Kyle laughed. “It’s not a problem. It’s not unusual for these parties to last until 10:30 or 11:00. I went to one last year after we opened the San Marcos branch.”
“Please tell me your boss didn’t make you go to San Marcos,” I said. I grumbled under my breath and he finally got me to agree. It was only a half hour farther than Chupacabra. I called Elizabeth and she was interested. She’d be leaving from Austin and would arrive at the Salt Lick around 6:30.
When my shift was over at 7:00, I already felt tired. I decided to do the sensible thing and take the 130 toll. I’d rather pay, and use a longer route, than risk getting stuck in the madness of Austin’s rush hour traffic. I flew along in my newly acquired Dakota at eighty. At times my foot got heavy and it was more like ninety. The winter darkness didn’t give me much to look at besides dark fields and soon my mind wandered to the latest news article.
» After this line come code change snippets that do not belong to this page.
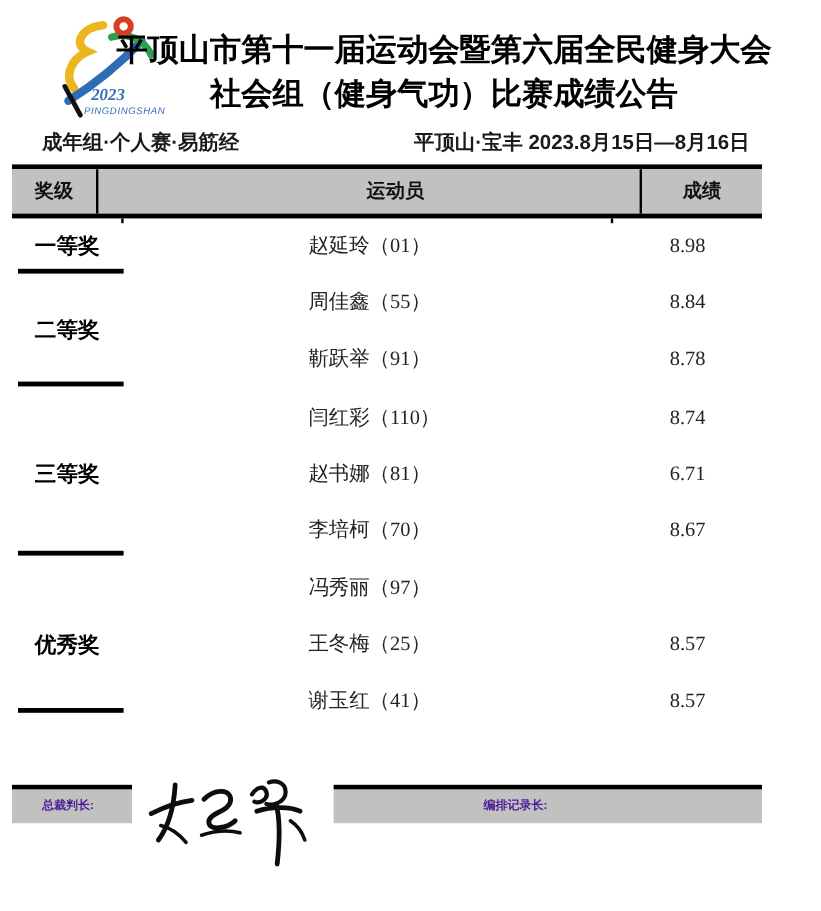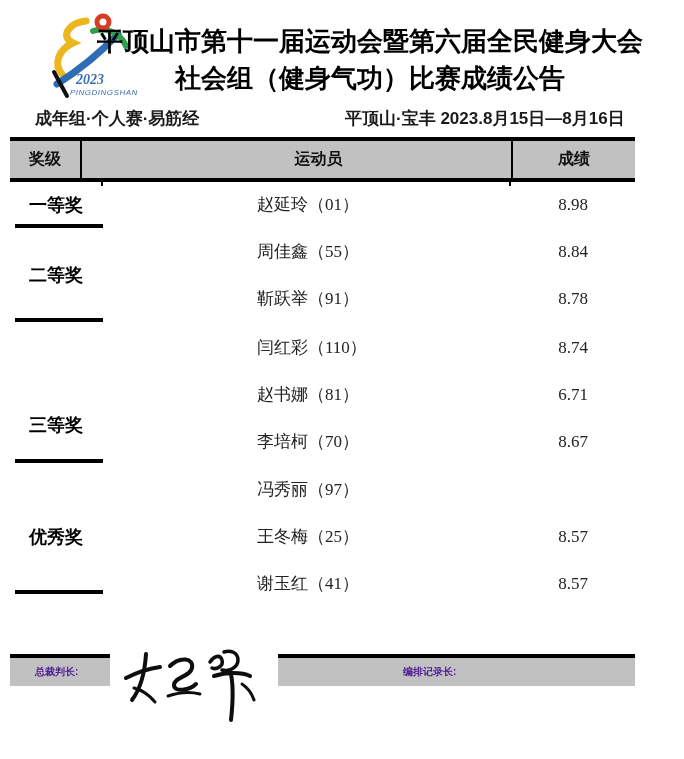--- a/index.html
+++ b/index.html
@@ -52,7 +52,7 @@
   }
   .hcell-award{width:70px;}
   .hcell-athlete{flex:1;margin-left:44px;}
-  .hcell-score{width:122px;}
+  .hcell-score{width:100px;}
   .vdiv{width:2px;background:#000;}
   .tick{position:absolute;top:182px;width:2px;height:4px;background:#000;}
   .tick-1{left:101px;}

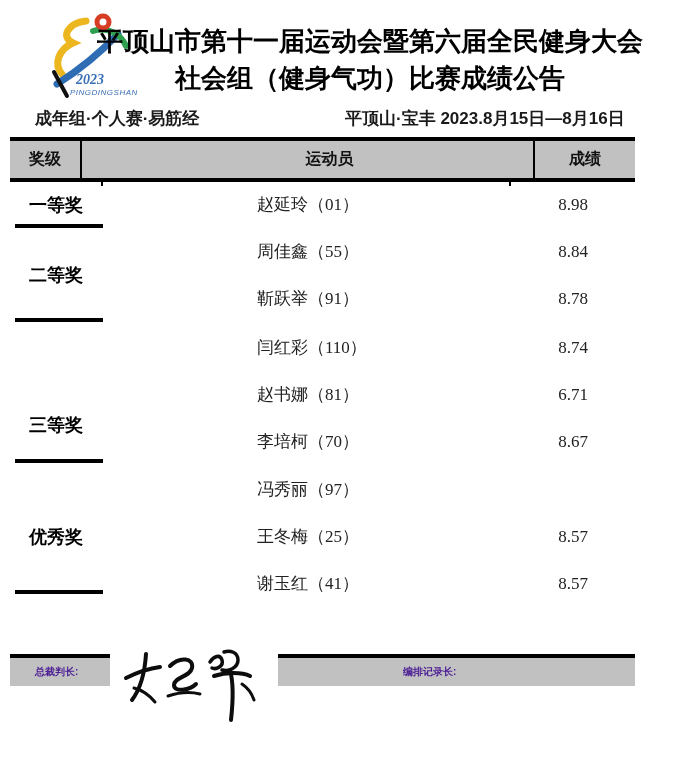--- a/index.html
+++ b/index.html
@@ -128,7 +128,7 @@
 
   <div class="award" style="top:194px;">一等奖</div>
   <div class="award" style="top:264px;">二等奖</div>
-  <div class="award" style="top:384px;margin-top:30px;">三等奖</div>
+  <div class="award" style="top:384px;">三等奖</div>
   <div class="award" style="top:526px;">优秀奖</div>
 
   <div class="gsep" style="top:224px;"></div>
What would happen when Aria Owen was able to leave the hospital? I assumed she must have family, not that there was any reason to assume that. Would her release mean that this Nemeth bastard would forget about Elizabeth, and go after his prize? Or would it mean nothing at all in terms of Elizabeth and me? I’d have to call Detective Menard. With no new incident in weeks, I needed to know how things stood. I needed to know how close he thought they were to catching this guy.